Exuberant innovation: The Human Genome Project
Monika Gisler, Didier Sornette, Ryan Woodard

TL;DR
The paper analyzes the development of the Human Genome Project from 1986 to 2003, highlighting the role of social bubbles and sector competition in fostering innovation and long-term investment.
Contribution
It provides a detailed synthesis of the HGP's development and offers evidence supporting the social bubble hypothesis in scientific innovation.
Findings
Social interactions created reinforcing feedbacks supporting the HGP.
Private sector competition reduced public sector financial burden.

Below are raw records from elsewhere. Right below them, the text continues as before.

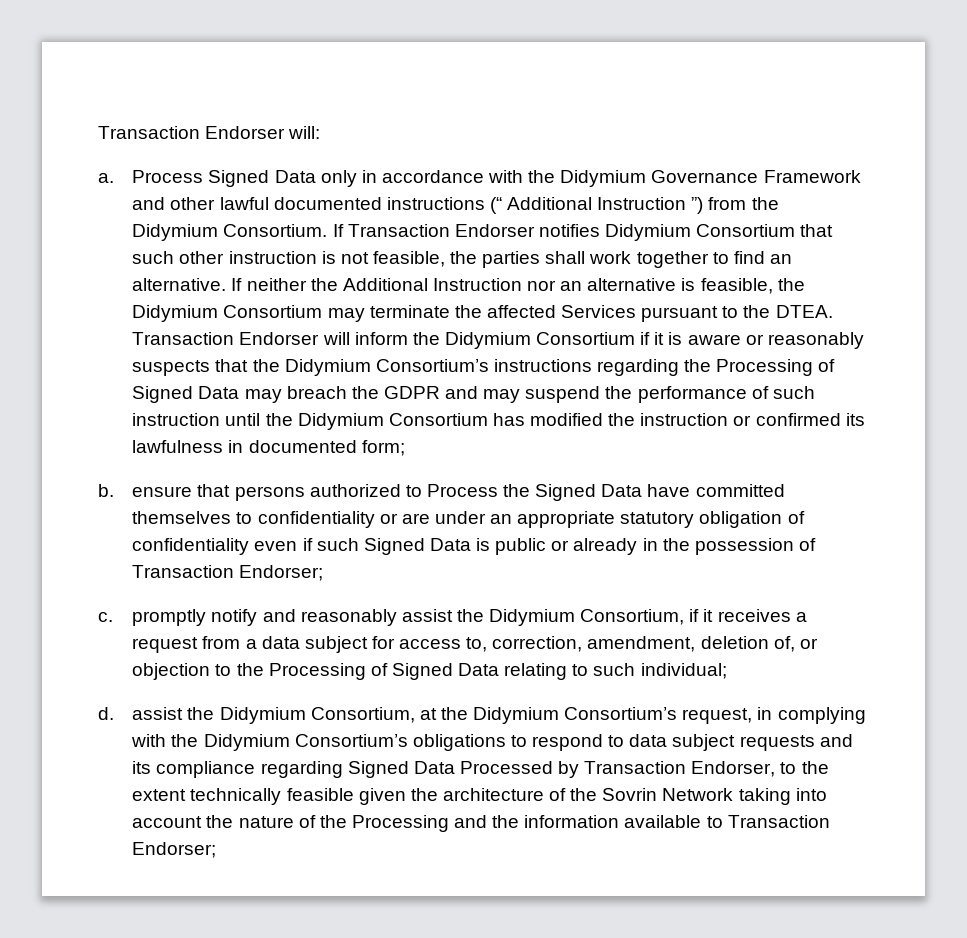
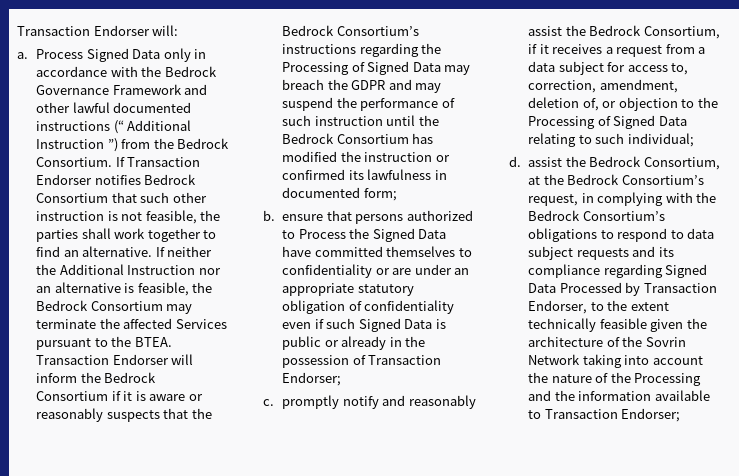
- Process Signed Data only in accordance with the Didymium Governance Framework and other lawful documented instructions (“ Additional Instruction ”) from the Didymium Consortium.
+ Process Signed Data only in accordance with the Bedrock Governance Framework and other lawful documented instructions (“ Additional Instruction ”) from the Bedrock Consortium.
- If Transaction Endorser notifies Didymium Consortium that such other instruction is not feasible, the parties shall work together to find an alternative.
+ If Transaction Endorser notifies Bedrock Consortium that such other instruction is not feasible, the parties shall work together to find an alternative.
- If neither the Additional Instruction nor an alternative is feasible, the Didymium Consortium may terminate the affected Services pursuant to the DTEA.
+ If neither the Additional Instruction nor an alternative is feasible, the Bedrock Consortium may terminate the affected Services pursuant to the BTEA.
- Transaction Endorser will inform the Didymium Consortium if it is aware or reasonably suspects that the Didymium Consortium’s instructions regarding the Processing of Signed Data may breach the GDPR and may suspend the performance of such instruction until the Didymium Consortium has modified the instruction or confirmed its lawfulness in documented form;
+ Transaction Endorser will inform the Bedrock Consortium if it is aware or reasonably suspects that the Bedrock Consortium’s instructions regarding the Processing of Signed Data may breach the GDPR and may suspend the performance of such instruction until the Bedrock Consortium has modified the instruction or confirmed its lawfulness in documented form;
- c. promptly notify and reasonably assist the Didymium Consortium, if it receives a request from a data subject for access to, correction, amendment, deletion of, or objection to the Processing of Signed Data relating to such individual;
+ c. promptly notify and reasonably assist the Bedrock Consortium, if it receives a request from a data subject for access to, correction, amendment, deletion of, or objection to the Processing of Signed Data relating to such individual;
- d. assist the Didymium Consortium, at the Didymium Consortium’s request, in complying with the Didymium Consortium’s obligations to respond to data subject requests and its compliance regarding Signed Data Processed by Transaction Endorser, to the extent technically feasible given the architecture of the Sovrin Network taking into account the nature of the Processing and the information available to Transaction Endorser;
+ d. assist the Bedrock Consortium, at the Bedrock Consortium’s request, in complying with the Bedrock Consortium’s obligations to respond to data subject requests and its compliance regarding Signed Data Processed by Transaction Endorser, to the extent technically feasible given the architecture of the Sovrin Network taking into account the nature of the Processing and the information available to Transaction Endorser;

The HGP's progress was influenced by social bubbles and sector dynamics.
Abstract
We present a detailed synthesis of the development of the Human Genome Project (HGP) from 1986 to 2003 in order to test the "social bubble" hypothesis that strong social interactions between enthusiastic supporters of the HGP weaved a network of reinforcing feedbacks that led to a widespread endorsement and extraordinary commitment by those involved in the project, beyond what would be rationalized by a standard cost-benefit analysis in the presence of extraordinary uncertainties and risks. The vigorous competition and race between the initially public project and several private initiatives is argued to support the social bubble hypothesis. We also present quantitative analyses of the concomitant financial bubble concentrated on the biotech sector. Confirmation of this hypothesis is offered by the present consensus that it will take decades to exploit the fruits of the HGP, via a slow…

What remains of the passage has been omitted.